▶ **What is needed**: Check every line of the entries for "align", and copy the lines that hold it.

(Before-and-after page screenshots)

· · ·

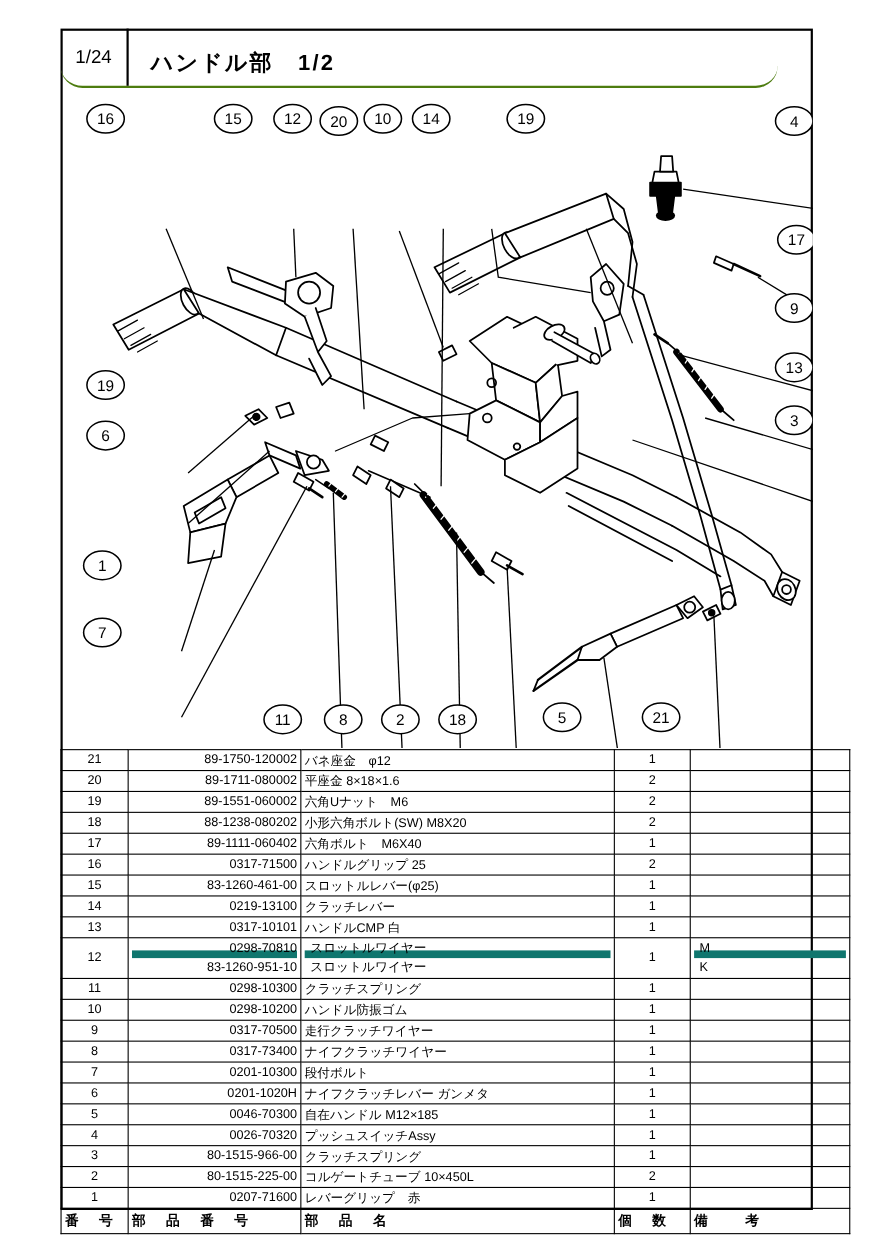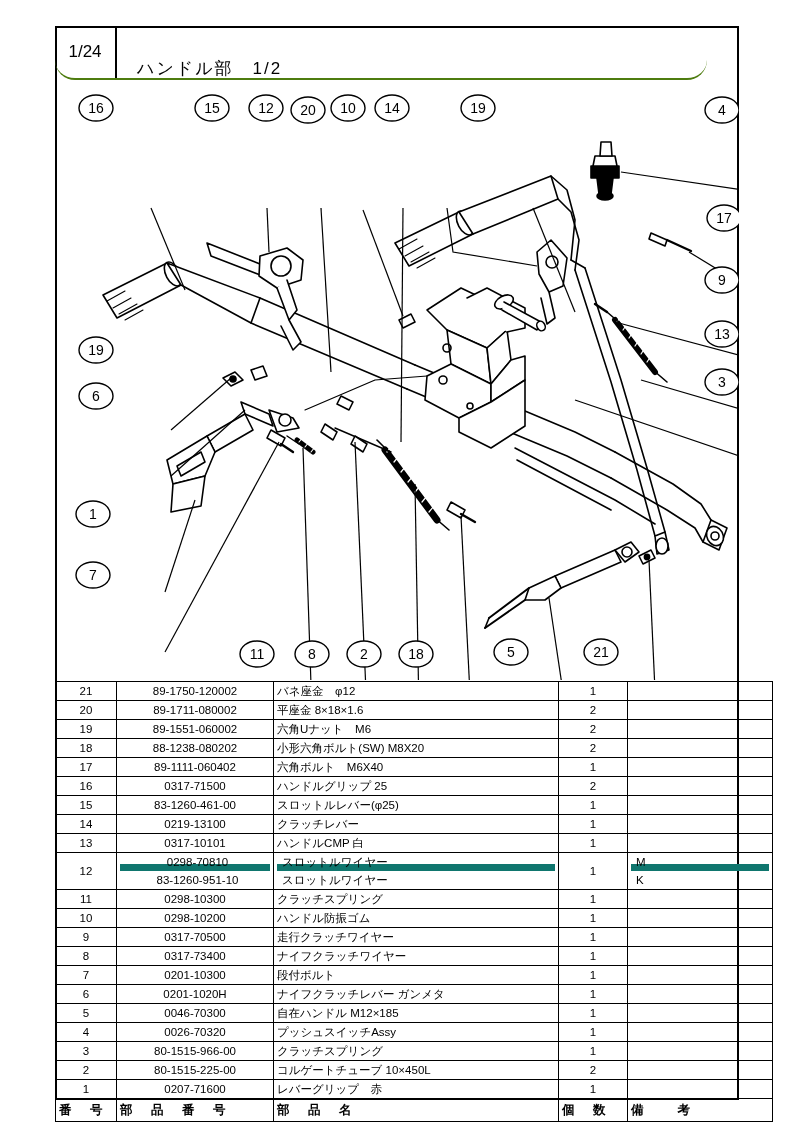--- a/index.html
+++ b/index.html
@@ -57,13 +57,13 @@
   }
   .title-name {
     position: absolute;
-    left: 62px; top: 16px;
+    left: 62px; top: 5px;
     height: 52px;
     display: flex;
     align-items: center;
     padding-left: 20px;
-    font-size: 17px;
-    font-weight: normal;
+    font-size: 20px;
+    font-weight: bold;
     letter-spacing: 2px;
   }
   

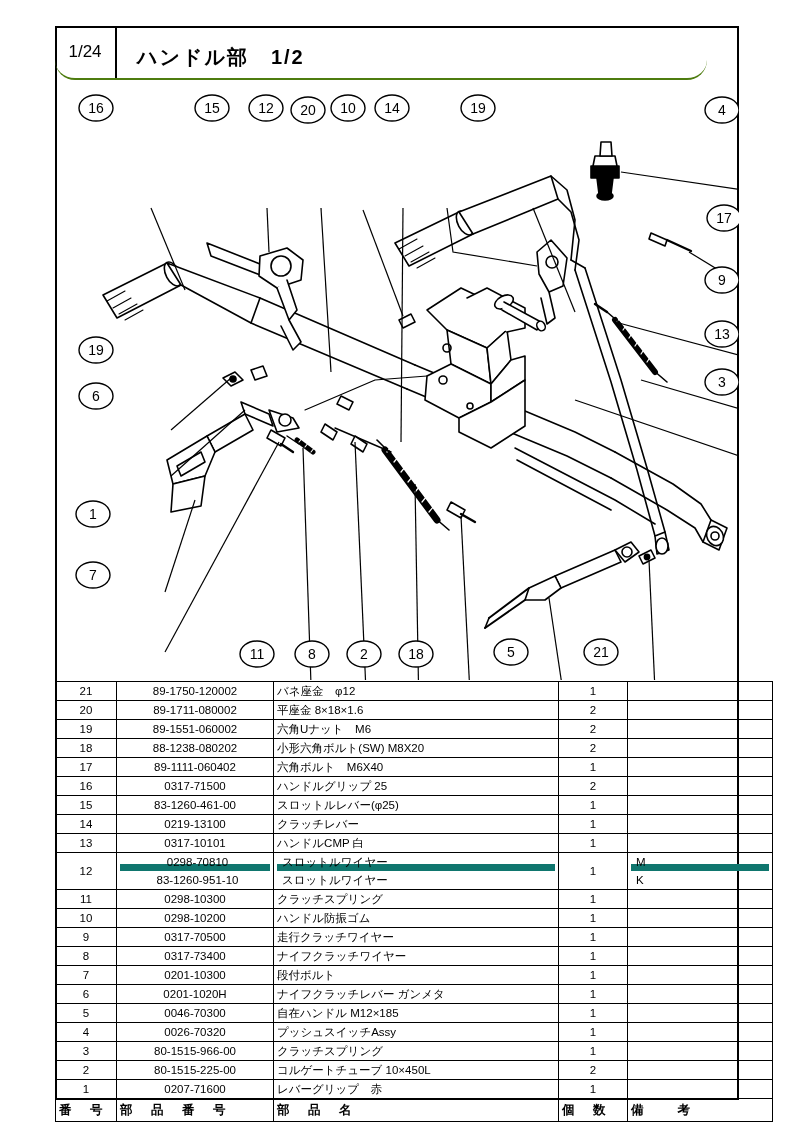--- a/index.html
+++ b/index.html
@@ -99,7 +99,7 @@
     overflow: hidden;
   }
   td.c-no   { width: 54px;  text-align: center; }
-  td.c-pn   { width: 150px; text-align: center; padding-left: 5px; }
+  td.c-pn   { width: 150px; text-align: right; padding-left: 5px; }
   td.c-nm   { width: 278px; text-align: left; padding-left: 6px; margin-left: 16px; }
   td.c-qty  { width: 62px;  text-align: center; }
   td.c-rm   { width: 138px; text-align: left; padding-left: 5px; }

· · ·

▶ **Answer**:
     align-items: center;
   td.c-no   { width: 54px;  text-align: center; }
-  td.c-pn   { width: 150px; text-align: center; padding-left: 5px; }
+  td.c-pn   { width: 150px; text-align: right; padding-left: 5px; }
   td.c-nm   { width: 278px; text-align: left; padding-left: 6px; margin-left: 16px; }
   td.c-qty  { width: 62px;  text-align: center; }
   td.c-rm   { width: 138px; text-align: left; padding-left: 5px; }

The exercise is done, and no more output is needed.